ポラス 東大研究室を改修 住宅資材でコスト削減も 新築分譲戸建て部門と初の協働
住宅新報 2023年6月27日 号 10面
ポラスグループの中央住宅はこのほど、東京大学弥生キャンパス理学部3号館(東京都文京区)2階の研究室2室のリノベーションを手掛けた。依頼主は、大学院理学系研究科生物科学専攻の竹内春樹教授。「生物系の研究者は研究室に居る時間が非常に長い。学生も12時間くらい居るのが当たり前」との環境から、学生が〝できるだけ長く居たい〟という環境を作る必要性を感じていたという。
竹内教授は、同社が産学協同で開発し、これまで約200棟の新築戸建て住宅で採用された同社オリジナルの国産スギ材内装壁パネル「スギノカ」の共同開発者だったこともあり、同社に研究室の改修を相談。依頼を受けた中央住宅は、同社の新築戸建て分譲の事業部門とグループで既存建物のメンテナンスや増改築などを担うポラスのリフォームが共同で取り組んだ。

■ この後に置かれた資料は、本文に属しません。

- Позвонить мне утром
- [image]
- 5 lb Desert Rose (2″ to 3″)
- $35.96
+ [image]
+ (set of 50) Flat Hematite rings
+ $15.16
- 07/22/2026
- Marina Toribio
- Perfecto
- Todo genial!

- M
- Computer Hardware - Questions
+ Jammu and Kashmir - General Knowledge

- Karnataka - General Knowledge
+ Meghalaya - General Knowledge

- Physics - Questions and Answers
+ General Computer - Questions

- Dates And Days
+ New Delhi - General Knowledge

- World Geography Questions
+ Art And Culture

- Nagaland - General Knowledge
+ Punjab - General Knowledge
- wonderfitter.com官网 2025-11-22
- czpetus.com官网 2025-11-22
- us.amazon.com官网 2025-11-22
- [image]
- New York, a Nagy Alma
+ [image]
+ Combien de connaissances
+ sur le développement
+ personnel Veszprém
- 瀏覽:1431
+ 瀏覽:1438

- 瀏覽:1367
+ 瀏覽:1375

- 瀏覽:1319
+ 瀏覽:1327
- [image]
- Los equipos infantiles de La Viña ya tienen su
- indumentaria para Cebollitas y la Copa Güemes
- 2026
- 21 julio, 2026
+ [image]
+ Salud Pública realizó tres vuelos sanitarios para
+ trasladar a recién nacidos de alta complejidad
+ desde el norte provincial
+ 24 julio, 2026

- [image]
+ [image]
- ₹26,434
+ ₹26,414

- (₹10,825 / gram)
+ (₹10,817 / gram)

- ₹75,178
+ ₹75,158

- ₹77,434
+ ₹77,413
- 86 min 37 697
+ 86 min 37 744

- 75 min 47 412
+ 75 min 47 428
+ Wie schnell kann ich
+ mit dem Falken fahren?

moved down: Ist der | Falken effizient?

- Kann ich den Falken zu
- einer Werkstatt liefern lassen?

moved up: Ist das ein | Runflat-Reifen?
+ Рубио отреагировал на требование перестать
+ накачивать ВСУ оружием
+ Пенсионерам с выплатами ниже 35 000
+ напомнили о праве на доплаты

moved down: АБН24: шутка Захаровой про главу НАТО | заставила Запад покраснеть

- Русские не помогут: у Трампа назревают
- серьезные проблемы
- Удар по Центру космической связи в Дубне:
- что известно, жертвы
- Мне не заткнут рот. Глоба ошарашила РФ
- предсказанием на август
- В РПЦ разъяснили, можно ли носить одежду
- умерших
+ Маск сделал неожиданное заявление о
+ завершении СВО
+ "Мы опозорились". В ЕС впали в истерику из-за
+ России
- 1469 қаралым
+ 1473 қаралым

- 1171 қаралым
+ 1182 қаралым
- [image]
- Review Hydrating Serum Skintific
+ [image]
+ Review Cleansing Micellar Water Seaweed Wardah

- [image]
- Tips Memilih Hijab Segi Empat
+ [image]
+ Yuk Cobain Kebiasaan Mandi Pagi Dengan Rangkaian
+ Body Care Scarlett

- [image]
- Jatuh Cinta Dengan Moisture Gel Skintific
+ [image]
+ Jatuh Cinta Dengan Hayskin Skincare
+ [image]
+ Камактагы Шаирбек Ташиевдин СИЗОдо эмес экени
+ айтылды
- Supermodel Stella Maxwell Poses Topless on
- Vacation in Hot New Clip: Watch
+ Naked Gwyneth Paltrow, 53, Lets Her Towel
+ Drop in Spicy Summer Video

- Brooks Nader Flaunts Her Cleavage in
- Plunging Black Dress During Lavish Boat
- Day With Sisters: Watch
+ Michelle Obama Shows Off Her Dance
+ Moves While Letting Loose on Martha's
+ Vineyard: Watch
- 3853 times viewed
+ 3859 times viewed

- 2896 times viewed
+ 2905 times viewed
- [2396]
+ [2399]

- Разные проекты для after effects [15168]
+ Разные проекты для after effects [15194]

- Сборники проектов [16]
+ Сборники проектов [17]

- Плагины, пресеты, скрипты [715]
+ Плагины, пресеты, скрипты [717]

新築戸建て部門で設計、リフォームで施工を担当。築63年のRC造の隣接する各152㎡の教授室と学生居室の2室に戸建て住宅に通じる間取りや動線、木質感のある住宅部材の採用といった、住空間設計の発想を公共空間へ転用することで、研究室の中にリビングやダイニングといった居室のような居心地の良い空間の創出を図った。